(Records to process begins)
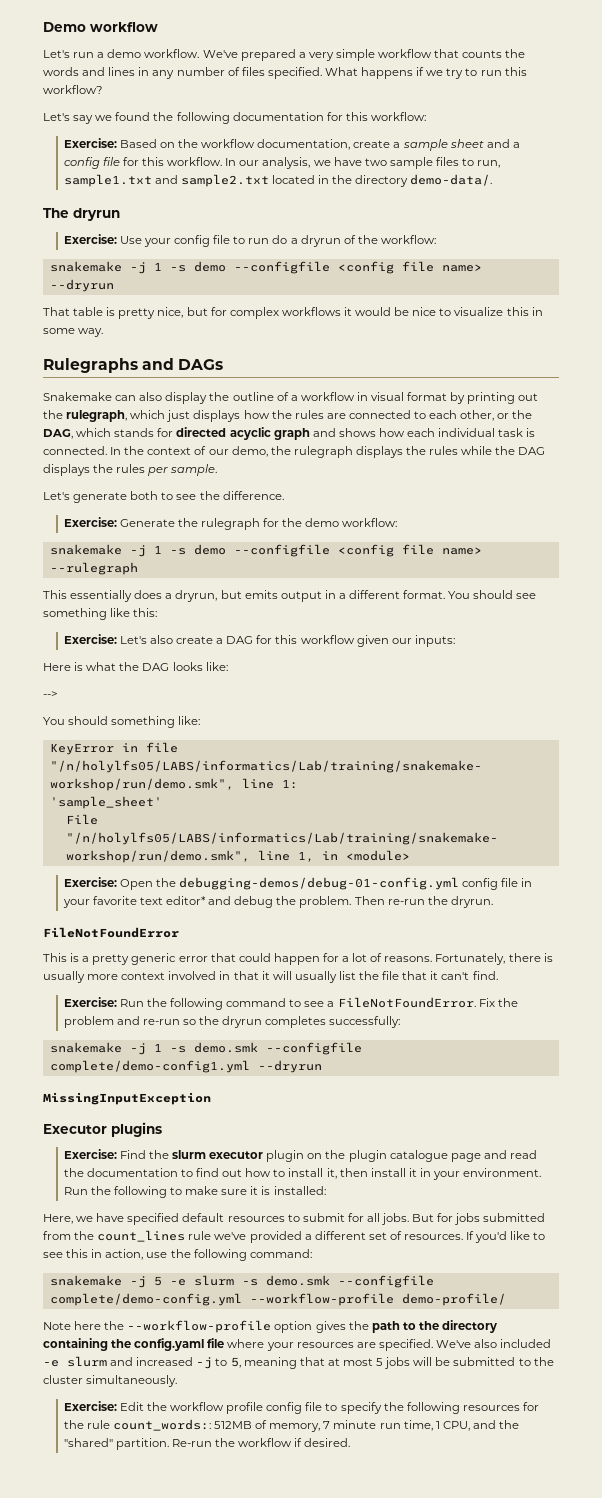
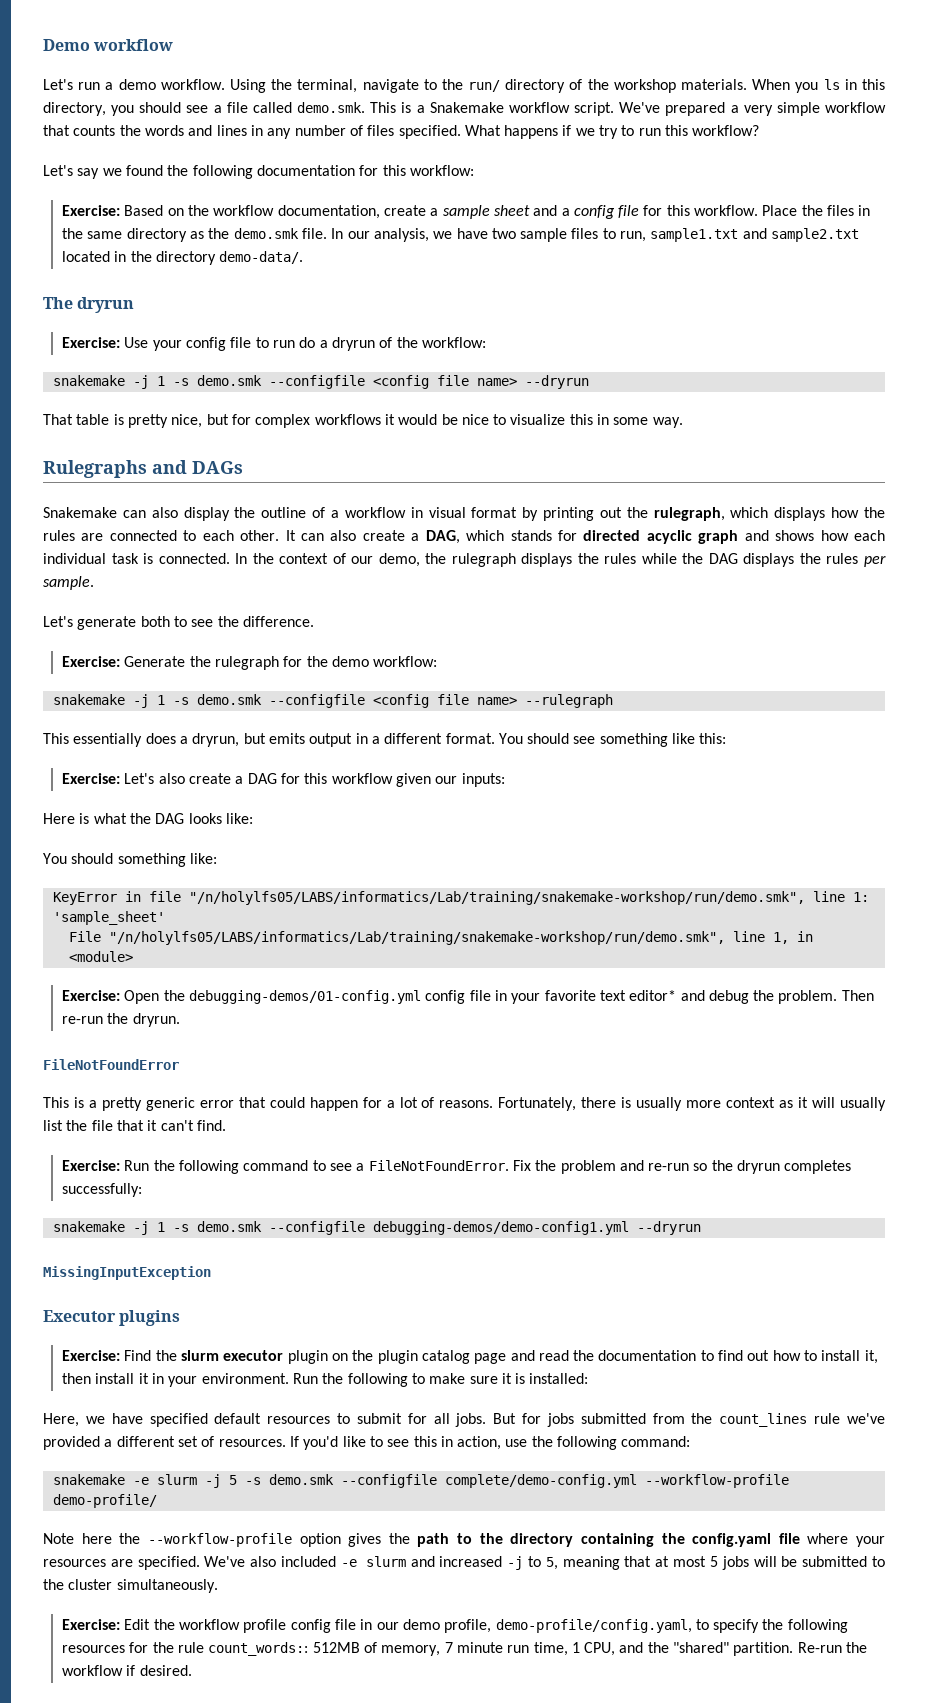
+ Using the terminal, navigate to the run/ directory of the workshop materials. When you ls in this directory, you should see a file called demo.smk. This is a Snakemake workflow script.
+ Place the files in the same directory as the demo.smk file.
- snakemake -j 1 -s demo --configfile <config file name> --dryrun
+ snakemake -j 1 -s demo.smk --configfile <config file name> --dryrun
- Snakemake can also display the outline of a workflow in visual format by printing out the rulegraph, which just displays how the rules are connected to each other, or the DAG, which stands for directed acyclic graph and shows how each individual task is connected.
+ Snakemake can also display the outline of a workflow in visual format by printing out the rulegraph, which displays how the rules are connected to each other. It can also create a DAG, which stands for directed acyclic graph and shows how each individual task is connected.
- snakemake -j 1 -s demo --configfile <config file name> --rulegraph
+ snakemake -j 1 -s demo.smk --configfile <config file name> --rulegraph
- -->
- Exercise: Open the debugging-demos/debug-01-config.yml config file in your favorite text editor* and debug the problem.
+ Exercise: Open the debugging-demos/01-config.yml config file in your favorite text editor* and debug the problem.
- Fortunately, there is usually more context involved in that it will usually list the file that it can't find.
+ Fortunately, there is usually more context as it will usually list the file that it can't find.
- snakemake -j 1 -s demo.smk --configfile complete/demo-config1.yml --dryrun
+ snakemake -j 1 -s demo.smk --configfile debugging-demos/demo-config1.yml --dryrun
- Exercise: Find the slurm executor plugin on the plugin catalogue page and read the documentation to find out how to install it, then install it in your environment.
+ Exercise: Find the slurm executor plugin on the plugin catalog page and read the documentation to find out how to install it, then install it in your environment.
- snakemake -j 5 -e slurm -s demo.smk --configfile complete/demo-config.yml --workflow-profile demo-profile/
+ snakemake -e slurm -j 5 -s demo.smk --configfile complete/demo-config.yml --workflow-profile demo-profile/
- Exercise: Edit the workflow profile config file to specify the following resources for the rule count_words:: 512MB of memory, 7 minute run time, 1 CPU, and the "shared" partition.
+ Exercise: Edit the workflow profile config file in our demo profile, demo-profile/config.yaml, to specify the following resources for the rule count_words:: 512MB of memory, 7 minute run time, 1 CPU, and the "shared" partition.

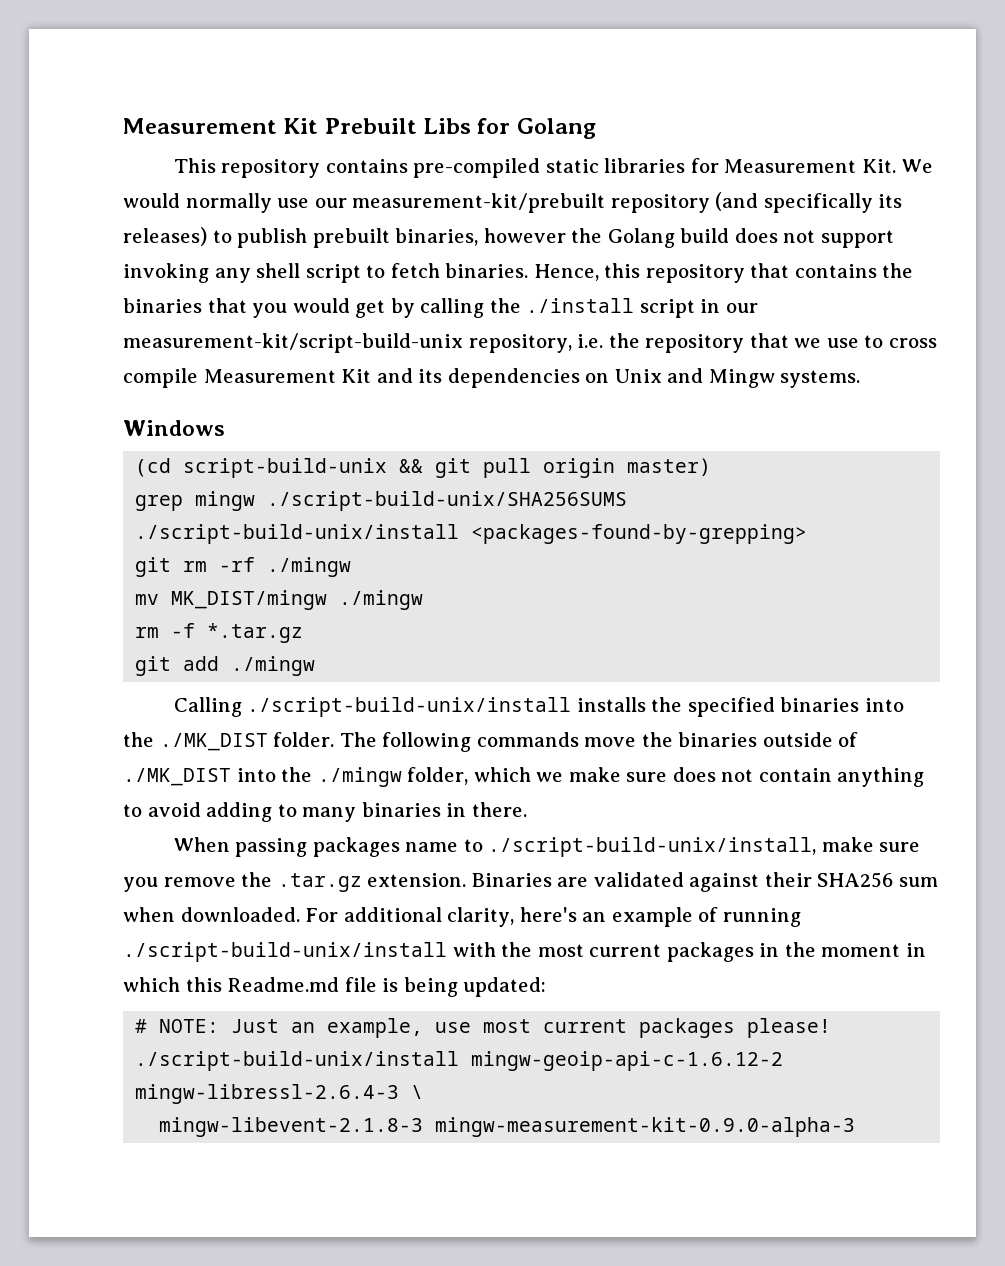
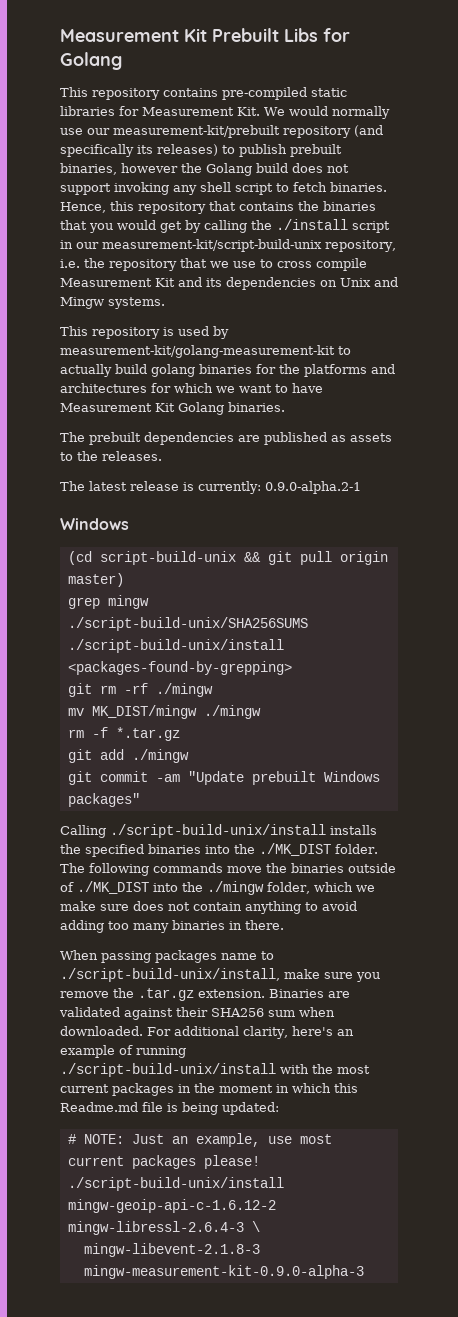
+ This repository is used by measurement-kit/golang-measurement-kit to actually build golang binaries for the platforms and architectures for which we want to have Measurement Kit Golang binaries.
+ The prebuilt dependencies are published as assets to the releases.
+ The latest release is currently: 0.9.0-alpha.2-1
+ git commit -am "Update prebuilt Windows packages"
- The following commands move the binaries outside of ./MK_DIST into the ./mingw folder, which we make sure does not contain anything to avoid adding to many binaries in there.
+ The following commands move the binaries outside of ./MK_DIST into the ./mingw folder, which we make sure does not contain anything to avoid adding too many binaries in there.

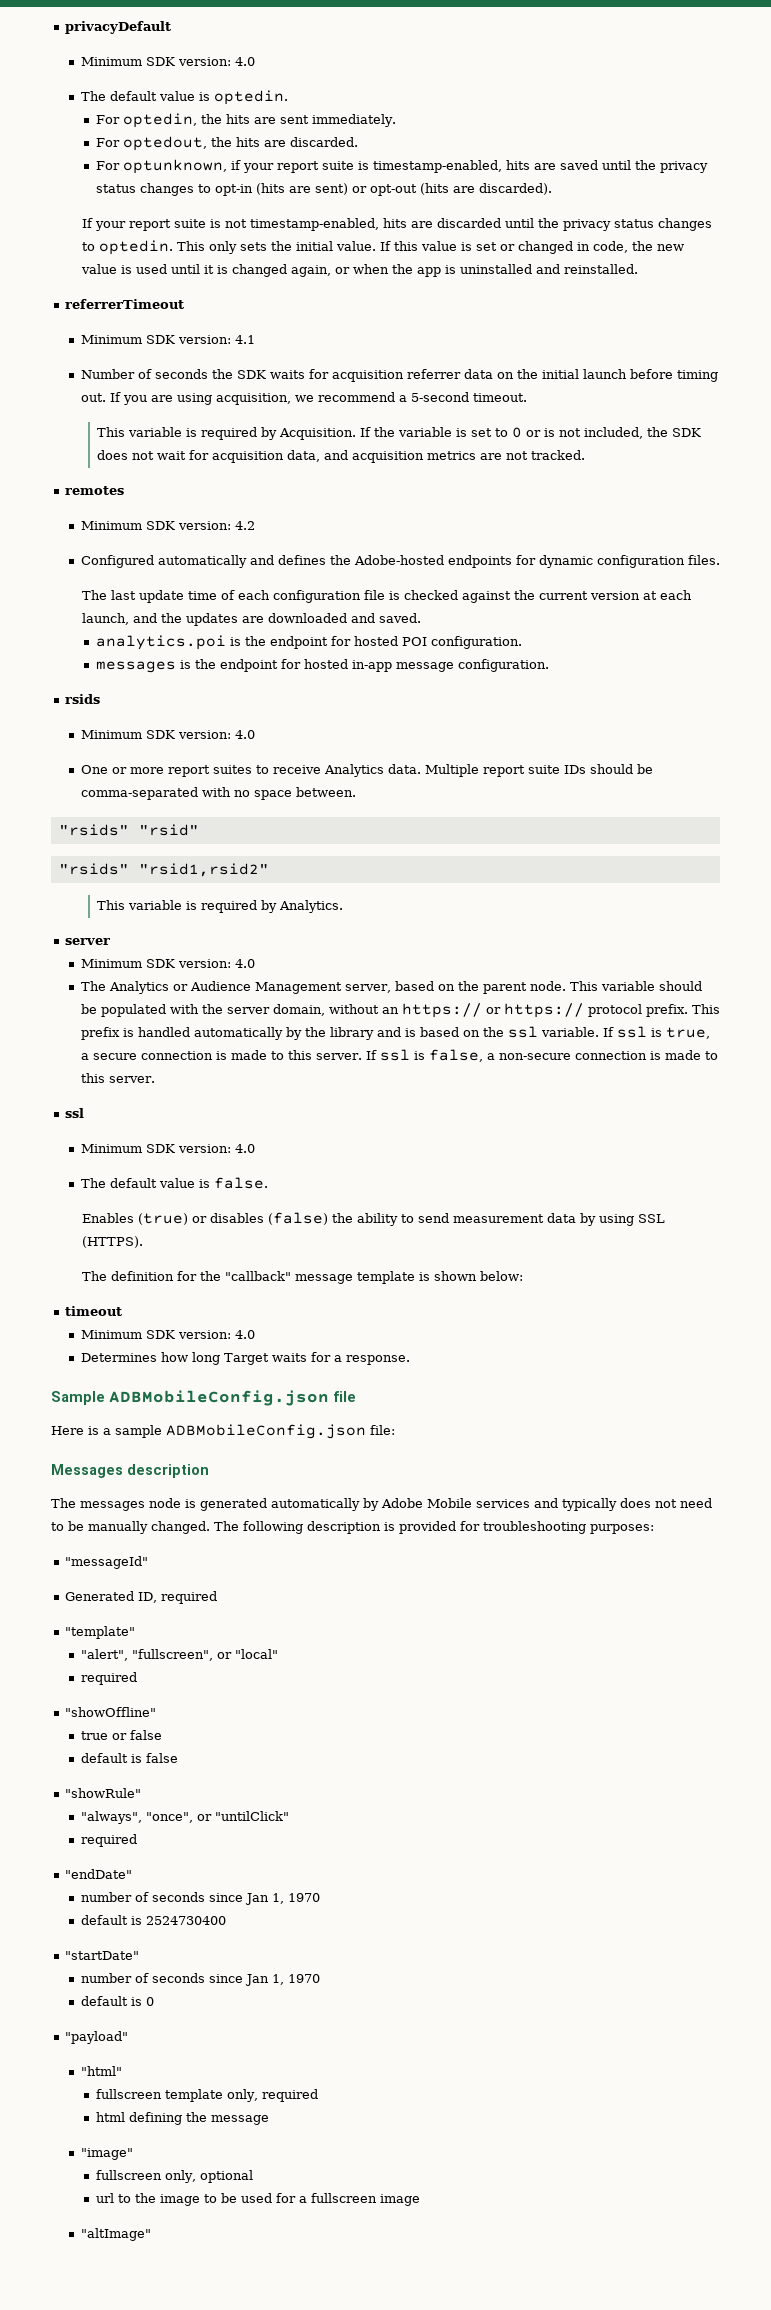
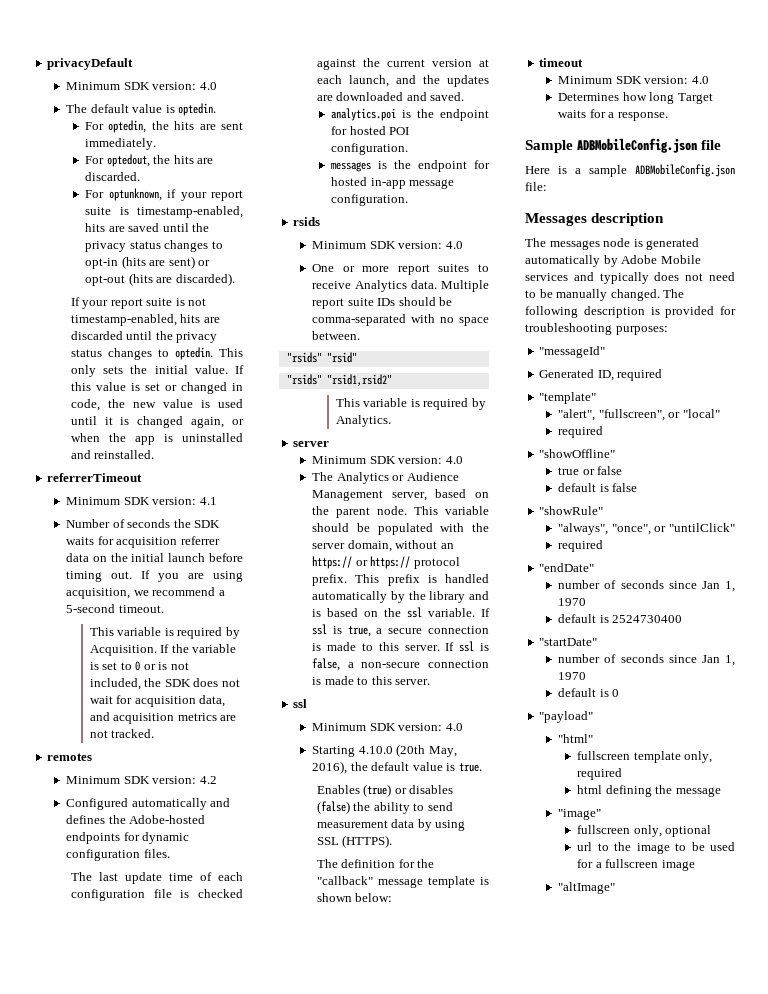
- The default value is false.
+ Starting 4.10.0 (20th May, 2016), the default value is true.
(Records to process ends)
Directions for this task |
Reproduce the final stretch of lines exactly: the line containing "too many binaries in there." through the last line of the data, both included. Pictures do not belong in the copy.

Answer section |
+ The following commands move the binaries outside of ./MK_DIST into the ./mingw folder, which we make sure does not contain anything to avoid adding too many binaries in there.

- The default value is false.
+ Starting 4.10.0 (20th May, 2016), the default value is true.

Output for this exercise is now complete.